• _Task goal_
The reply should be one number: how many lines of the data below contain "Distribution".

(Itemized modification records)
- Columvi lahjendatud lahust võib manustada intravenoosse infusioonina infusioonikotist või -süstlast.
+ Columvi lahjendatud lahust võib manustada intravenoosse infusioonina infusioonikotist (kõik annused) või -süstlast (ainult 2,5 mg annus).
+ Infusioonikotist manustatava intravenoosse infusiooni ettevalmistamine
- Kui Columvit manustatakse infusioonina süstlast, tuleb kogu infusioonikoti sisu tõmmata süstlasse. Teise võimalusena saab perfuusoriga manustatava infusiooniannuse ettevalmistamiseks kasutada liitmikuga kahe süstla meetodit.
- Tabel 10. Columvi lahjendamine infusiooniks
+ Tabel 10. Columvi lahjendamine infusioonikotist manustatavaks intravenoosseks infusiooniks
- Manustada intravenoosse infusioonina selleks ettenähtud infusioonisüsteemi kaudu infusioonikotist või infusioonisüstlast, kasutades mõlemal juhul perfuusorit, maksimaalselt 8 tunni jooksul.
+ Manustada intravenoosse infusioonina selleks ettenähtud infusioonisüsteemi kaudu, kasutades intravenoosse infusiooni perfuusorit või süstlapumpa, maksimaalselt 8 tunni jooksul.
--
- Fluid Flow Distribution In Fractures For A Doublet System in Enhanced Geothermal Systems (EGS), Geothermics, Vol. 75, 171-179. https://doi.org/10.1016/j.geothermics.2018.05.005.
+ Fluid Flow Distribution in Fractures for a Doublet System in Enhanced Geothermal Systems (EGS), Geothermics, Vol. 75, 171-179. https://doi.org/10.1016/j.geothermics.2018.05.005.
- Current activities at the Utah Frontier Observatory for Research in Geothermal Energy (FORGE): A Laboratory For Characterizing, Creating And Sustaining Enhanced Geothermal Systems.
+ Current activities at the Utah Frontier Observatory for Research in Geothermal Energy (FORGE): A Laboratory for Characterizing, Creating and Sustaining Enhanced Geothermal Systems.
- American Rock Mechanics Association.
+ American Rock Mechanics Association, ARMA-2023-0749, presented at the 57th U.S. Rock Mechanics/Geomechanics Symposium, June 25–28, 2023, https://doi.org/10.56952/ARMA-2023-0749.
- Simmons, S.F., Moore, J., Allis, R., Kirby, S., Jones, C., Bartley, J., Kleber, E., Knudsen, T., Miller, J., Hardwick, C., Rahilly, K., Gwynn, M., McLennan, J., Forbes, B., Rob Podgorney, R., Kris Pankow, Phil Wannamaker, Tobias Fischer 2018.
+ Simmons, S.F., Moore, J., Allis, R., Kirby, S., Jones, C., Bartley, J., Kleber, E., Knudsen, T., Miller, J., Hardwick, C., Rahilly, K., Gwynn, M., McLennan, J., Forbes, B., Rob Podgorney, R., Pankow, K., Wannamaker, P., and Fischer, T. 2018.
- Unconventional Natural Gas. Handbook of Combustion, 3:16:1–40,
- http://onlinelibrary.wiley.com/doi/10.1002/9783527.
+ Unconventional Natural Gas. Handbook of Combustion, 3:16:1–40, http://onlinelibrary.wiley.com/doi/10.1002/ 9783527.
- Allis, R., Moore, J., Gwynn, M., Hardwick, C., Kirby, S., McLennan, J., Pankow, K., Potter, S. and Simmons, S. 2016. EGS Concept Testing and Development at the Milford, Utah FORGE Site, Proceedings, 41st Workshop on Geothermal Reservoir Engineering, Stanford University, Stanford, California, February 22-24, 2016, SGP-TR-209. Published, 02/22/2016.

• _Answer for this exercise_
2